November 5, 2020
A few days ago, composer Alfredo Diez Nieto was turning 102 years old, to the delight of Cuban music and culture. His career, which began at a very young age, included two tributaries that would define his work, and which show us today as a man of necessary mastery. The first of these can be located in Cuban classrooms with professors Pedro Sanjuán, Juana Prendes, Rosario Iranzo, Jaime Prats and Amadeo Roldán, essential pillars of musical education in the first half of the twentieth century, and very important in shaping the aesthetic formation of the young student. The second, understandable only with the overcoming and learning of the Havana stage, would develop in the United States, specifically at the renowned Juilliard School of Music, in New York. In Cuba, he would focus his attention on subjects such as piano, history of music, counterpoint, fugue, composition, orchestration and pedagogy; while at Juilliard he would narrow the circle further, focusing on specialties such as Composition, under the tutelage of Bernard Wagenaar; Piano, with Edward Steuermann, and Orchestral Conducting, with Fritz Mahler.
This musical armoring has already taken place: Diez Nieto would focus on an admirable teaching cause in Cuba, for our luck and the development of music, with vanguardism and tendencies as points of aim, which from the 1940s and 1950s would be decisive in the compositional realm, from the prism of aleaticism as a base, but including tendencies such as nationalism, still in fashion in those years, for some musicians who admired authors such as Rimski-Korsakov, Alexander Borodin, Edvard Grieg or Antonin Dvorák. And although framing Diez Nieto in a tight style would be dangerous, we could also affirm his profound interest in themes of Cuban nationalist character, with very broad force in recontextualizing and questioning –musically– the various more conventional instrumental potentialities, to propose an irreverent and transgressive discourse, not based solely on the use of percussion as a vehicle of passage, but endowing the rest of the instrument families with a renovating and free language.
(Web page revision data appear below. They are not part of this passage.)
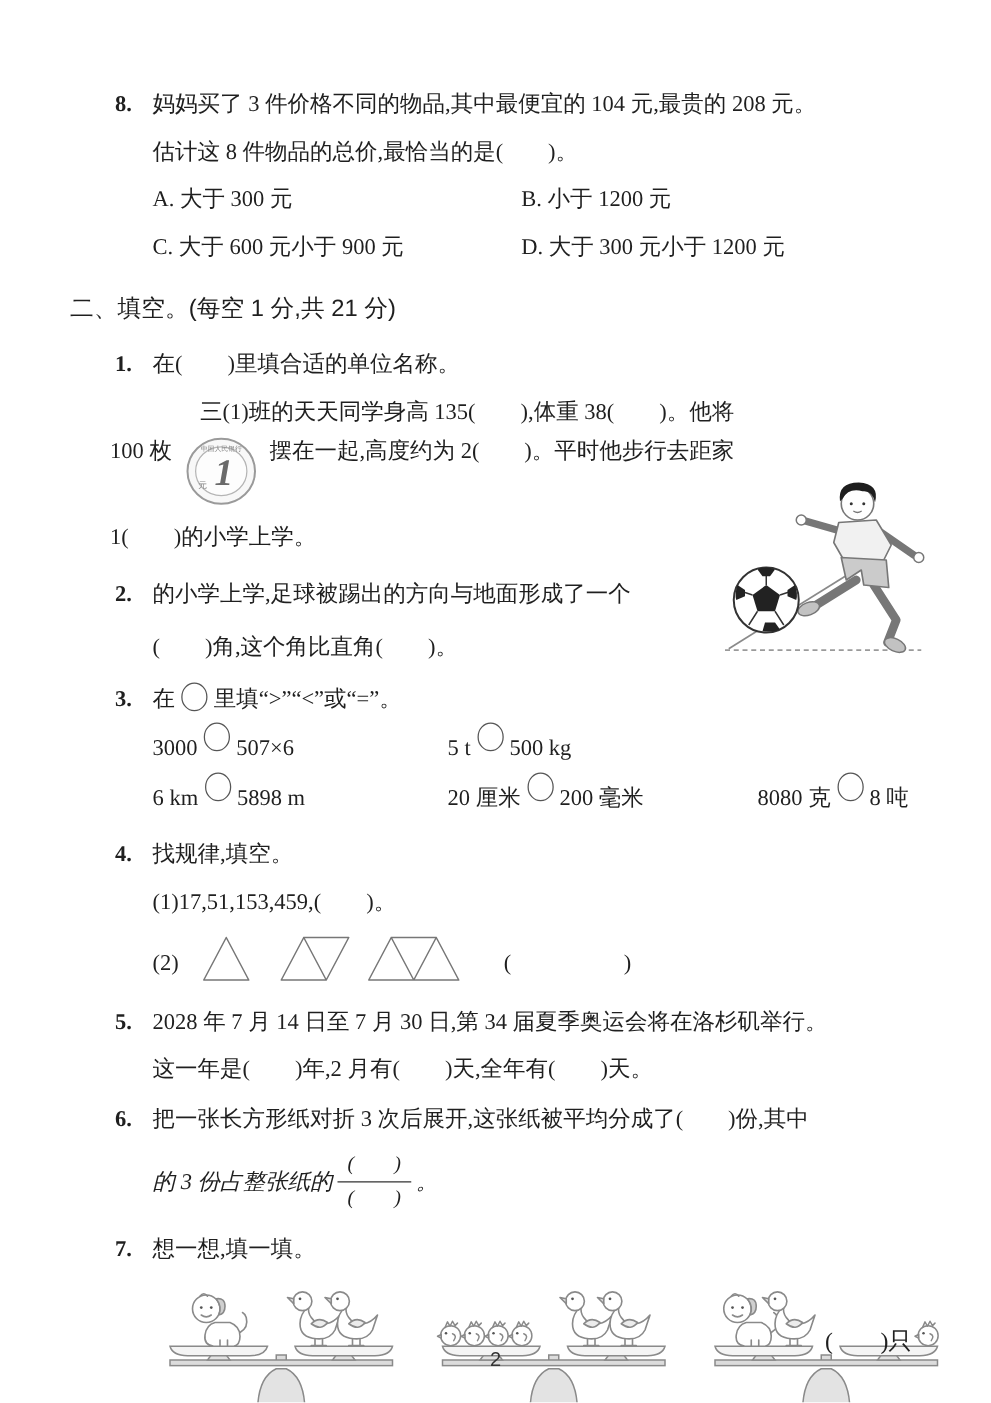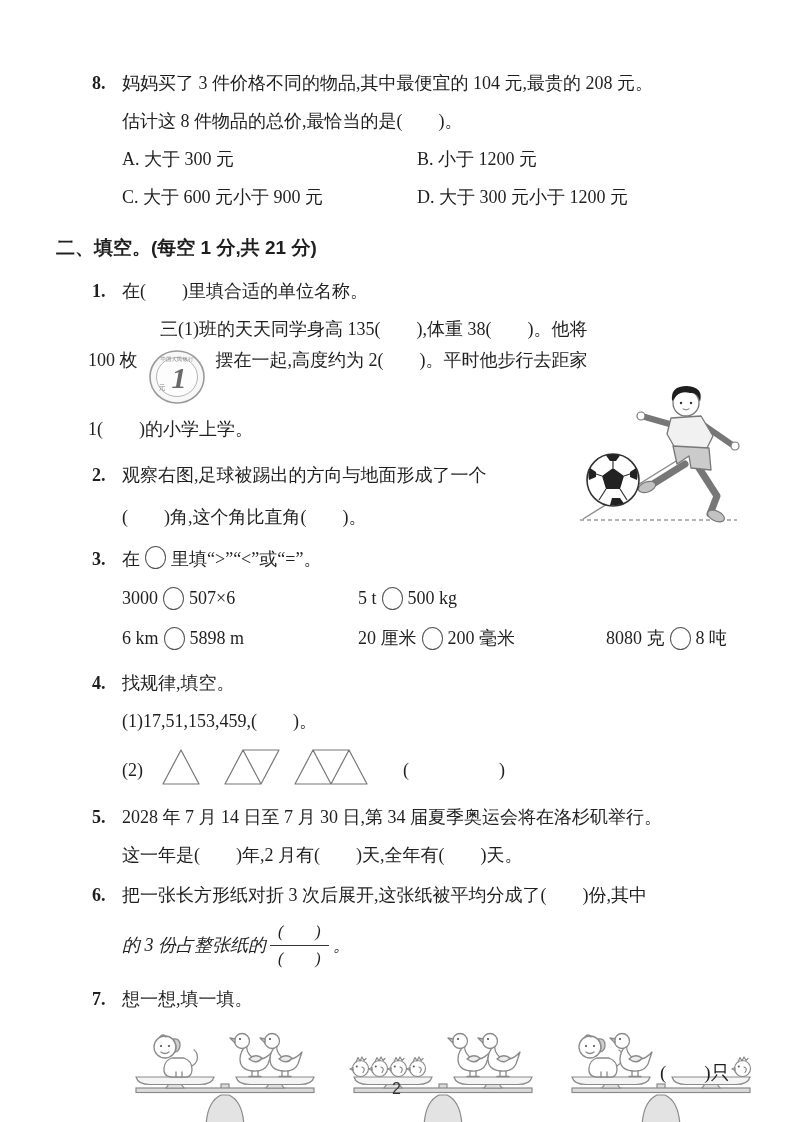--- a/index.html
+++ b/index.html
@@ -14,7 +14,7 @@
   .options{display:grid;grid-template-columns:295px 1fr;}
   .options .line{line-height:38px;}
   .sec-title{margin:12px 0 4px 56px;font-family:"Liberation Sans","DejaVu Sans",sans-serif;
-             font-weight:bold;font-size:19px;line-height:40px;white-space:pre-wrap;}
+             font-weight:normal;font-size:19px;line-height:40px;white-space:pre-wrap;}
   .coin-line{display:flex;align-items:flex-start;gap:8px;height:62px;white-space:pre-wrap;}
   .circle-blank{display:inline-block;width:19px;height:21px;border:1.3px solid #555;
                 border-radius:50%;vertical-align:-4px;margin:0 5px;}

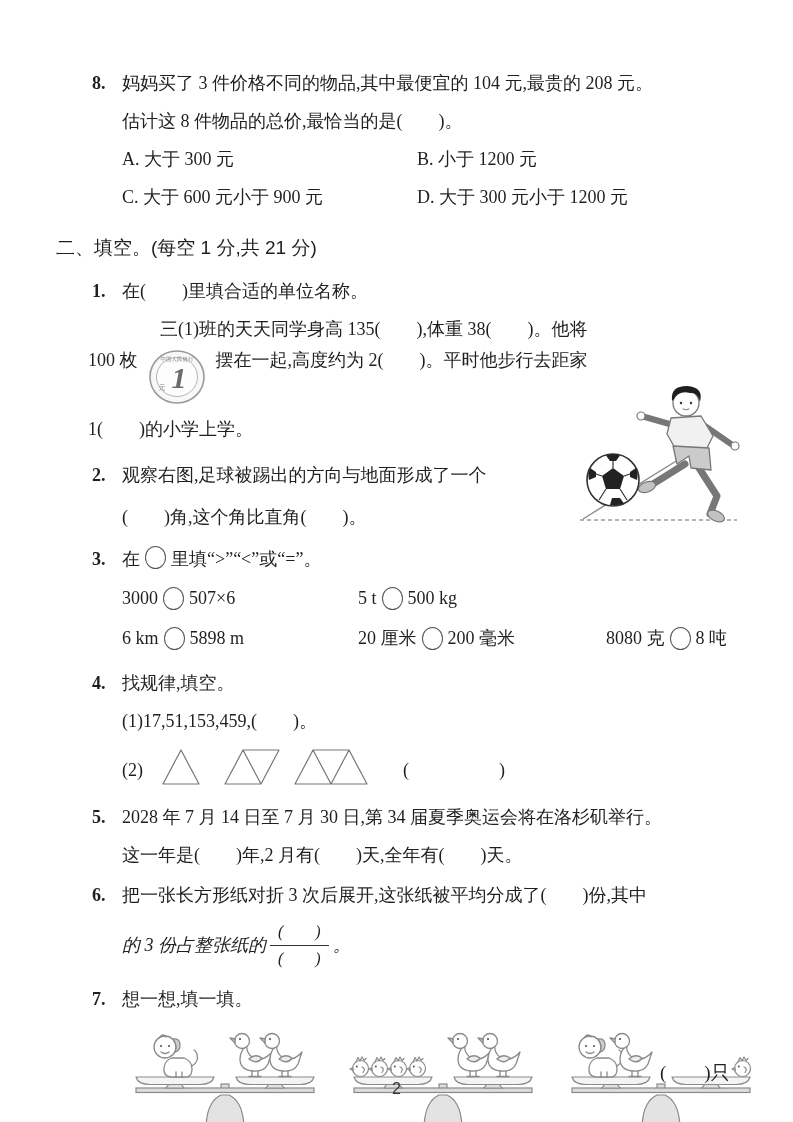--- a/index.html
+++ b/index.html
@@ -120,7 +120,7 @@
   <div class="q" style="margin-top:8px">
     <span class="qnum">2.</span>
     <div class="qbody">
-      <div class="line" style="height:42px">观察右图,足球被踢出的方向与地面形成了一个</div>
+      <div class="line" style="height:42px">的小学上学,足球被踢出的方向与地面形成了一个</div>
       <div class="line" style="height:42px">(　　)角,这个角比直角(　　)。</div>
     </div>
   </div>

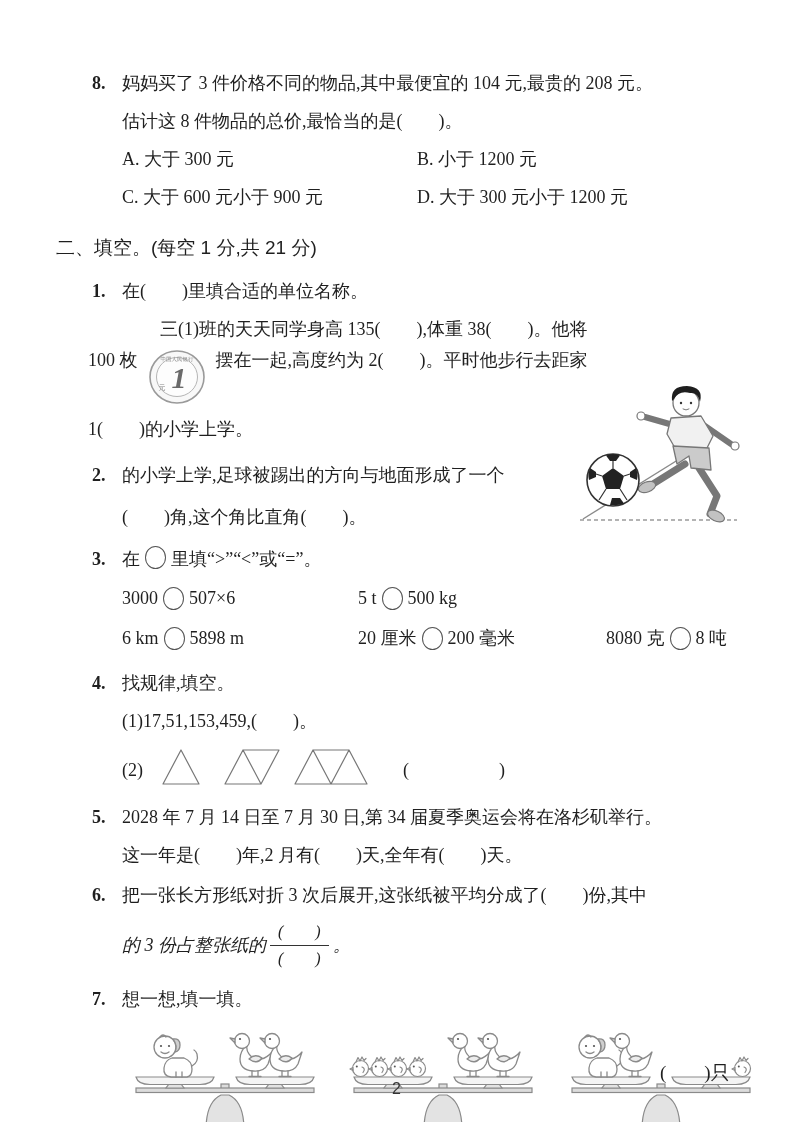--- a/index.html
+++ b/index.html
@@ -19,7 +19,7 @@
   .circle-blank{display:inline-block;width:19px;height:21px;border:1.3px solid #555;
                 border-radius:50%;vertical-align:-4px;margin:0 5px;}
   .cmp-row{display:grid;grid-template-columns:236px 248px 1fr;}
-  .cmp{display:flex;align-items:center;line-height:40px;white-space:pre;}
+  .cmp{display:flex;line-height:40px;white-space:pre;}
   .soccer{position:absolute;top:384px;right:28px;width:188px;height:144px;}
   .shapes-line{display:flex;align-items:flex-end;gap:14px;line-height:40px;margin-top:4px;}
   .frac-line{display:flex;align-items:center;height:62px;white-space:pre-wrap;font-style:italic;}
His authorial genius moves in two fundamental directions: works for piano and chamber music, and although it includes other formats and instruments, I want to highlight his creations for band (90th Anniversary, Memories of Spain and Evocations of Spain) and his Prelude for Organ, thus being a comprehensive composer and concerned with highlighting and making visible uncommon areas of our music.
Haste, and an occasional dose of regrettable forgetfulness, have been very common elements in recent years, where knowledge and veneration toward musicians of notable worth find very few promotional and teaching spaces, and irreversible paths are traveled in the preservation of Cuban musical and pedagogical legacy. Alfredo Diez Nieto is a pillar of strength in both senses, and a generational link that still has much to teach us. He is the man who, through his music, provokes our admiration, for having believed –as Martí decreed– in the utility of virtue, by dedicating an entire life to consecration and necessary mastery. Cheers, Maestro!